WARNING: This is very experimental and currently just a proof of concept. Proceed at your own risk.
Defining and running a Dask Cluster
Dask clusters can be created using the DaskCluster
task.
dask_cluster.py
from cowait.tasks import Task
from cowait.tasks.dask import DaskCluster
class YourDaskJob(Task):
async def run(self, dask, inputs**):
cluster = DaskCluster(workers=5)
client = await cluster.get_client()
# dask client ready to use!
def square(x):
return x ** 2
def neg(x):
return -x
A = client.map(square, range(10))
B = client.map(neg, A)
total = client.submit(sum, B)
result = total.result()
print(result)
return result
Run it:
cowait run dask_cluster
DaskCluster RPC Methods
The DaskCluster task will automatically set up a Dask scheduler and a set of workers.
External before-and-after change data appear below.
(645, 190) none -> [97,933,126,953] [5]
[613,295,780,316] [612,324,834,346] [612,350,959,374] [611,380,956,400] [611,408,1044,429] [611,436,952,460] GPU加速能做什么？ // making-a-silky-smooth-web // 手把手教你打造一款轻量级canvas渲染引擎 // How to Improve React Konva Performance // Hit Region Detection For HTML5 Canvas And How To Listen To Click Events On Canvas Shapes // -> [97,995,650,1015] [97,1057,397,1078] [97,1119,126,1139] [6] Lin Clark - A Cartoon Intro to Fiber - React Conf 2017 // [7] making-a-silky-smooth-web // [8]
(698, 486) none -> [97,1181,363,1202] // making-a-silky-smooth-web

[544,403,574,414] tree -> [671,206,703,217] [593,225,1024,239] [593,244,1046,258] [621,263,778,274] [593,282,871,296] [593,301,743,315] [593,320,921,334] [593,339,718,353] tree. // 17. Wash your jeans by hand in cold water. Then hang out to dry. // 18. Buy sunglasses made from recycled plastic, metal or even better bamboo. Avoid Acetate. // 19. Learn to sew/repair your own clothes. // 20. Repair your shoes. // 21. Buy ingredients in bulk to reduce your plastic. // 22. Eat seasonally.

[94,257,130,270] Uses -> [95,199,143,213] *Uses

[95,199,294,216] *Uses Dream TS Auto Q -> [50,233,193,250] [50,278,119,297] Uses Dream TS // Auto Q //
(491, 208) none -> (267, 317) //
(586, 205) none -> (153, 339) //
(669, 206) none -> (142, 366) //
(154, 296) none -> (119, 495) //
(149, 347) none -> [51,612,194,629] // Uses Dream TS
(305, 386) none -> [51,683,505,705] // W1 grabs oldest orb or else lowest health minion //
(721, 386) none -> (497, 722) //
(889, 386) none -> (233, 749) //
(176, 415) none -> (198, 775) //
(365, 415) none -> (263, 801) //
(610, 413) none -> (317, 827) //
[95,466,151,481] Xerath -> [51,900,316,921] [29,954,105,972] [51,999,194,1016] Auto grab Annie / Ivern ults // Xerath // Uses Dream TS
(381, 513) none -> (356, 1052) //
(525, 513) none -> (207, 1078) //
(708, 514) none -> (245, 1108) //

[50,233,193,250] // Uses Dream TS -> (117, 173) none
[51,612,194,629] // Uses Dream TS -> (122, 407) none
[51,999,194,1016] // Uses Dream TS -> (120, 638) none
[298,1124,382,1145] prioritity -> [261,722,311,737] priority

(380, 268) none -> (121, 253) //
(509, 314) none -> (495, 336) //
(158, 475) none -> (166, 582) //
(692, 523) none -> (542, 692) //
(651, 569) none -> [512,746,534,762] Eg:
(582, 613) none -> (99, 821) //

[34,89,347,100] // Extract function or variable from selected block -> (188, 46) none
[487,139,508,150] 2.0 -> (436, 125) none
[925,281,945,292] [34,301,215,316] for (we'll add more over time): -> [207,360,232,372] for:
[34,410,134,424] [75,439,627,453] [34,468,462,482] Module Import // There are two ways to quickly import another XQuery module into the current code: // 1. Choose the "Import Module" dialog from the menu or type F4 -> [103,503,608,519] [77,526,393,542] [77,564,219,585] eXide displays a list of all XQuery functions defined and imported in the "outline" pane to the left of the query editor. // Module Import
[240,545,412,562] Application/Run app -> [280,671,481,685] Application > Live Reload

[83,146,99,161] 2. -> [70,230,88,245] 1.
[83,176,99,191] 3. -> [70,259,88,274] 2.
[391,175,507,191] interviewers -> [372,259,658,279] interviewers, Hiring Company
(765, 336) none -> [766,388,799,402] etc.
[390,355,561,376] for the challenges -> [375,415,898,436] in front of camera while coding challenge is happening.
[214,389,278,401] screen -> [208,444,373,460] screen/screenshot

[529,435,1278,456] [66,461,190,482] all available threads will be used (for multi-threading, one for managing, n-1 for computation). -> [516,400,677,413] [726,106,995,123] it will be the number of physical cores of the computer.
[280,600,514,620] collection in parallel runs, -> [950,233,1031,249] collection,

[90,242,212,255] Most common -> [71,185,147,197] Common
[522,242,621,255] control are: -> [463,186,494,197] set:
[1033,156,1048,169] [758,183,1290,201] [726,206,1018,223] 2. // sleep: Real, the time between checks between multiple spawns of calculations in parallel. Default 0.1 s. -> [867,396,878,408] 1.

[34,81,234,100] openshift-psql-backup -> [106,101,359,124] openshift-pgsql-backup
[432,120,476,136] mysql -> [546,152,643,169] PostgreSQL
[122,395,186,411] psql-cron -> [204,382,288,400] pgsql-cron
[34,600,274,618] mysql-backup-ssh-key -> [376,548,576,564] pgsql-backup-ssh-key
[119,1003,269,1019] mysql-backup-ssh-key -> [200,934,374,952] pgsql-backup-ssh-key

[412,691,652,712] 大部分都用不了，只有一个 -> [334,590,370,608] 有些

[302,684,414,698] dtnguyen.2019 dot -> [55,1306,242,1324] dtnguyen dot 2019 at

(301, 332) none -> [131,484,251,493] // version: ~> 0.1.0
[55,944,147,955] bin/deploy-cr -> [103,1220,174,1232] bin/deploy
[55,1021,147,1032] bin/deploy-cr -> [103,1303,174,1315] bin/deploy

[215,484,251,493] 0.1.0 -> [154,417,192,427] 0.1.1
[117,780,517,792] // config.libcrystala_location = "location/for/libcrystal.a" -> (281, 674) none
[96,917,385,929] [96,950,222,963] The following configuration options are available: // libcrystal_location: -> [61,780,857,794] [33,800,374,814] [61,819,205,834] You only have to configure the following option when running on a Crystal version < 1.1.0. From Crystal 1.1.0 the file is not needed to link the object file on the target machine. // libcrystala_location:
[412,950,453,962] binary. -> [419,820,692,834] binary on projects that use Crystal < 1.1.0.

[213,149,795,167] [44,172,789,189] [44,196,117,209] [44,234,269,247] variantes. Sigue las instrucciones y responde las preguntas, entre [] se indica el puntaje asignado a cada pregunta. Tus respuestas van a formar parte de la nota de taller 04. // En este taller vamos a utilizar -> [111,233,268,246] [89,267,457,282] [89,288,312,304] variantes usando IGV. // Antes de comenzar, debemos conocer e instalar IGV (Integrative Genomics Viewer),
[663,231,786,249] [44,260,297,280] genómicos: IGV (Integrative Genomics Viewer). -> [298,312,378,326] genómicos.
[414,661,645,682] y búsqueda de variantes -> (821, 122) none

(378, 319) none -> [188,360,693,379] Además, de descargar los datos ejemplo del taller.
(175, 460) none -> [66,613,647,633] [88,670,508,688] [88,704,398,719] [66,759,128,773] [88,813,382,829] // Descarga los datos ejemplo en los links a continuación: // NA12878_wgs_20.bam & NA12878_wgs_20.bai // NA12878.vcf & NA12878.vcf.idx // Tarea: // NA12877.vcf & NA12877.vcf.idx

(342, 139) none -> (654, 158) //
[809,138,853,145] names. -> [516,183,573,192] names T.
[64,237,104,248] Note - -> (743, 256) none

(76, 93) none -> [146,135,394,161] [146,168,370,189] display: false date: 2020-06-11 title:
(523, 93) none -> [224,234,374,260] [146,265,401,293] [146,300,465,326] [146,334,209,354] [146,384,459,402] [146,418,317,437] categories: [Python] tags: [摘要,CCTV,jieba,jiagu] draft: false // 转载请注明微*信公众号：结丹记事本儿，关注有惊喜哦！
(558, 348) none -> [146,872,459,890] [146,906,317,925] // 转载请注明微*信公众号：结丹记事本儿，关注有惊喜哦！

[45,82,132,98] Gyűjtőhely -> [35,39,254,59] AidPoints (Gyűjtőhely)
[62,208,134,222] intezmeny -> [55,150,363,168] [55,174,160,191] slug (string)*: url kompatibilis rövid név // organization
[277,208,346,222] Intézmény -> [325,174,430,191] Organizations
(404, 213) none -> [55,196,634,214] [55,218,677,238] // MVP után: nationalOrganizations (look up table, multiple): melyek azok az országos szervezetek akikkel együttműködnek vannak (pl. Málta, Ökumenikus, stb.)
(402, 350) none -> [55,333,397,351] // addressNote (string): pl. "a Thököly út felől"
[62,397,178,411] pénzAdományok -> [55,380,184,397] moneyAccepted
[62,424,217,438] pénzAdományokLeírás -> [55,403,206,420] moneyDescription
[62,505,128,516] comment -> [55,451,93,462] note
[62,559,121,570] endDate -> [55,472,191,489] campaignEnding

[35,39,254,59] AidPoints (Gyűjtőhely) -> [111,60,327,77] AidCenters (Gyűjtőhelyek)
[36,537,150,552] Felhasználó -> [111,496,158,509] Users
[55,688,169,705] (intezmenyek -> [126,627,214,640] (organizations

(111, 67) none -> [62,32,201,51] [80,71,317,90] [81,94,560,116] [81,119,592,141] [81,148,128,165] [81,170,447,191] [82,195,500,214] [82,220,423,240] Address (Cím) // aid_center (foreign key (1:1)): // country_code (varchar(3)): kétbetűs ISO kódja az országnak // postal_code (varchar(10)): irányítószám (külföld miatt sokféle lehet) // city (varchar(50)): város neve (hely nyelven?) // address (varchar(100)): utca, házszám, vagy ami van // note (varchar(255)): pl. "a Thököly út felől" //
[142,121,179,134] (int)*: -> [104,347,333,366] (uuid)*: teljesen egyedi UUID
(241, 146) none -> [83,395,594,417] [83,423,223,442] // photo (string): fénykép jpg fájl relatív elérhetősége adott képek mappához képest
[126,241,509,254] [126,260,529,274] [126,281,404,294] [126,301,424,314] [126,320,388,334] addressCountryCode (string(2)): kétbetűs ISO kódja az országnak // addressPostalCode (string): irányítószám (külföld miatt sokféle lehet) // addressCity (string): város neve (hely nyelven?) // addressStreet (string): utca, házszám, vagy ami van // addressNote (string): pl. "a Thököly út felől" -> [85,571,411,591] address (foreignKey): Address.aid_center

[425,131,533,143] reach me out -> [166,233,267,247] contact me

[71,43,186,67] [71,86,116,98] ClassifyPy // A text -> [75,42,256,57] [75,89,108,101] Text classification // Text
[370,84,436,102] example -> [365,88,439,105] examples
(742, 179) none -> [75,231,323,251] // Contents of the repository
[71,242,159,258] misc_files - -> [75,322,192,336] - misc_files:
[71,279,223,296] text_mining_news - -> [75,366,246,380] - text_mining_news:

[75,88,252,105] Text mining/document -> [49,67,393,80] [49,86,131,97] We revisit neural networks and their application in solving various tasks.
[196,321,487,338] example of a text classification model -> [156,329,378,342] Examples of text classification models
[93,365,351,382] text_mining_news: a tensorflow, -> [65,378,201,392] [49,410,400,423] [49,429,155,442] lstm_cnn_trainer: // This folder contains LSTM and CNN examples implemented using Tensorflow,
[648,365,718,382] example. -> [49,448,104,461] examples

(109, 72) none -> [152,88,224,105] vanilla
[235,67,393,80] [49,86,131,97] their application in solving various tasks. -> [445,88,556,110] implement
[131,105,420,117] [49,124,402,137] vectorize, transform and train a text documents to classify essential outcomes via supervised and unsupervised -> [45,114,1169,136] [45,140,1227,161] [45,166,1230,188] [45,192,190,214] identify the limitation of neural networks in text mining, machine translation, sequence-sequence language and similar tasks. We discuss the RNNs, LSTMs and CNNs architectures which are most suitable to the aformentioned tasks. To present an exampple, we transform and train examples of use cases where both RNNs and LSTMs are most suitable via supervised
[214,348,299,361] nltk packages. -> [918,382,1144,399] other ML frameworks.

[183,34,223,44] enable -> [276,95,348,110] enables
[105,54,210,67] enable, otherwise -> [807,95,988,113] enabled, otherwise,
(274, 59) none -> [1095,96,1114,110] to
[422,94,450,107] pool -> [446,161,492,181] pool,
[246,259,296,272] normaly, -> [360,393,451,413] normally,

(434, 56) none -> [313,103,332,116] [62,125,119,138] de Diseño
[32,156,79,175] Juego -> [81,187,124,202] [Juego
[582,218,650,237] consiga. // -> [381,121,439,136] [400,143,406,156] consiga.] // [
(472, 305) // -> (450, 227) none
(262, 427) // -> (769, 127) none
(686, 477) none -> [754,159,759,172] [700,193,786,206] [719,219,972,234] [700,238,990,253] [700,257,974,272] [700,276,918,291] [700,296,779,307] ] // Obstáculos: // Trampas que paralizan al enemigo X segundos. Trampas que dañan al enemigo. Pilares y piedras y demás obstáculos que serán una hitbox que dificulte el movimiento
It provides a number of RPC methods for controlling your cluster, summarized below:
cowait.tasks.dask.DaskCluster
RPC Method | Description |
---|---|
get_workers() |
Get informations about all Dask workers |
scale(workers: int) |
Can be used to scale up or down your cluster |
get_scheduler_uri() |
Returns the Dask scheduler URI |
get_client() |
Returns the dask client |
teardown() |
Stop your Dask cluster task from running |
See github for full reference.
WARNING: This is very experimental and currently just a proof of concept.